Die neuste Gesetzesverschärfung ist auch die zynische Antwort der Bundesregierung auf den immer gewalttätiger werdenden rassistischen deutschen Mob. Doch den Rassist_innen zu geben, was sie wollen, wird nur ihre Positionen stärken!
Ziel ist vor allem die Abschreckung Geflüchteter und die Isolierung von Neuankömmlingen durch:

  • Ausweitung der Residenzpflicht,
  • die Verpflichtung, bis zu 6 Monate in der Erstaufnahmeeinrichtung zu bleiben,
  • Gutscheine & Sachleistungen statt Bargeld,
  • drastische Leistungskürzungen für Personen, die unter die Dublin-III-Verordnung fallen,
  • Deklaration weiterer Westbalkan-Länder, in denen u.a. Roma verfolgt werden, als „Sichere Herkunftsstaaten“,
  • „Nicht-Mitwirkung“ bei der eigenen Abschiebung bedeutet ab jetzt: kein Bargeld und „keine Anspruch auf Bekleidung“
  • Einrichtung von Abschiebelager

Diese Verschärfungen reihen sich ein in die langjährige Praxis der Flüchtlingspolitik Europas: Abschottung und Abwehr. Es ist die Antwort Europas auf eine immer größer werdende Anzahl an Menschen, die ihr Zuhause aufgrund eines immer größer werdenden globalen Ungleichgewichts an Wohlstand und Sicherheit verlassen müssen. Während die Möglichkeit, in Europa zu leben, für Angehörige der westlichen Staaten eine Selbstverständlichkeit ist, wird anderen Menschen dieses Privileg nur gnädiger Weise zugesprochen, wenn sie entweder aus einem anerkannten Kriegsgebiet kommen oder wirtschaftlichen Nutzen bringen. Besonders durch die Deklaration sicherer Herkunftsstaaten wird die Spaltung in Kriegs- und sogenannte Wirtschaftsflüchtlinge, und die Stigmatisierung der letzten Gruppe als ‚illegitim Geflüchtete‘ vorangetrieben.

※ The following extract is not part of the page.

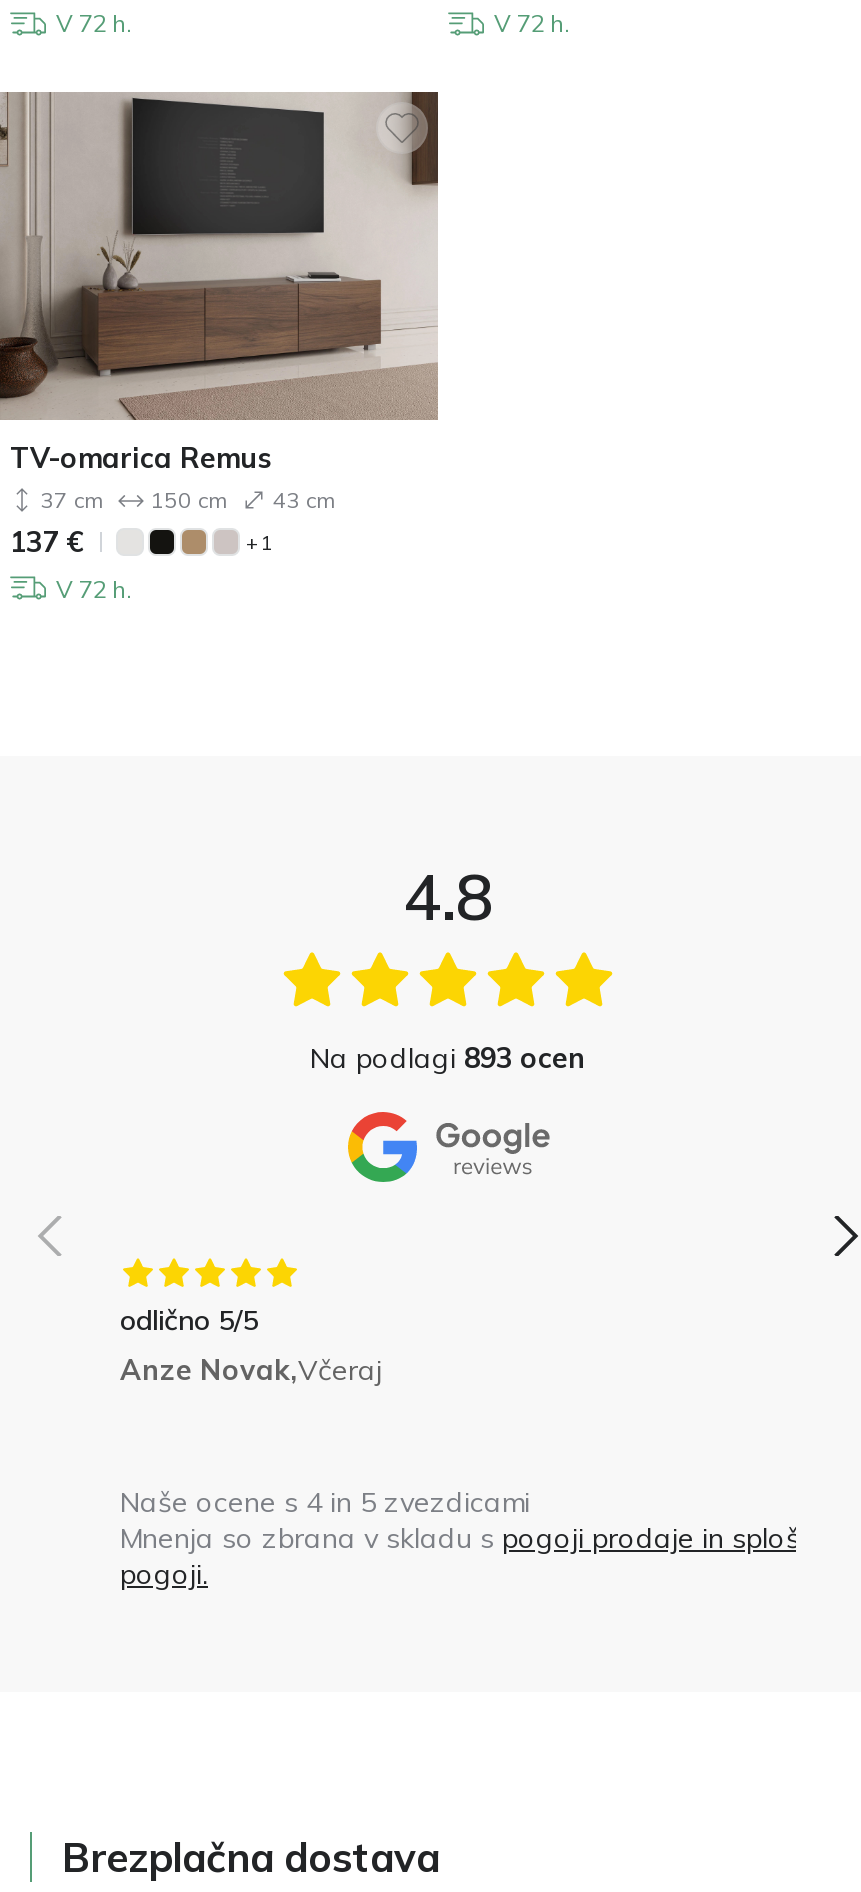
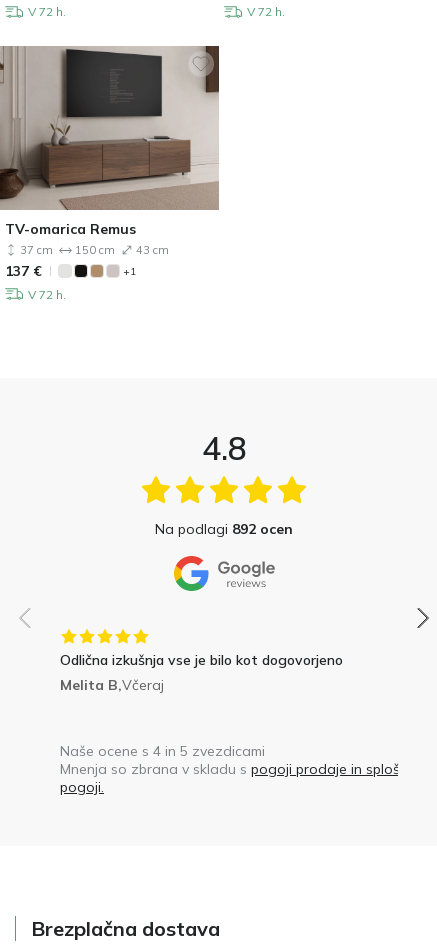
[310,1040,586,1076] Na podlagi 893 ocen -> [155,520,293,538] Na podlagi 892 ocen
[120,1302,382,1388] odlično 5/5 | Anze Novak,Včeraj -> [60,651,343,694] Odlična izkušnja vse je bilo kot dogovorjeno | Melita B,Včeraj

Solange Wohlstand jedoch ungleich verteilt ist, werden Menschen zur Flucht gezwungen! Und solange die tödliche „Festung Europa“ ausgebaut wird, werden Menschen auf der Flucht sterben!
Die Asylgesetzesverschärfung ist zynisch, sie ist rassistisch, sie ist menschenverachtend! Die Solidarität mit den Geflüchteten, gezeigt von tausenden ehrenamtlichen Unterstützer_innen, wird in eine politische Auseinandersetzung übergehen müssen, oder sie wird zum Einverständnis mit dem bestehenden Unrecht. Letztendlich ist der deutsche Kurs in der Flüchtlingspolitik geprägt von einer kapitalistischen Verwertungslogik. So wird die ‚Flüchtlingskrise‘ bereits benutzt, um den Mindestlohn erneut in Frage zu stellen. Ein effektiver Kampf gegen Rassismus muss daher auch ein gemeinsamer Kampf aller – ob mit Fluchthintergrund oder nicht – gegen die kapitalistische Ausbeutung sein.
Wir werden auch jetzt weitere Möglichkeiten finden, uns den Auswirkungen dieses Unrechtsgesetzes zu stellen!
Abschottung der Grenzen stoppen und legale Einreisemöglichkeiten schaffen!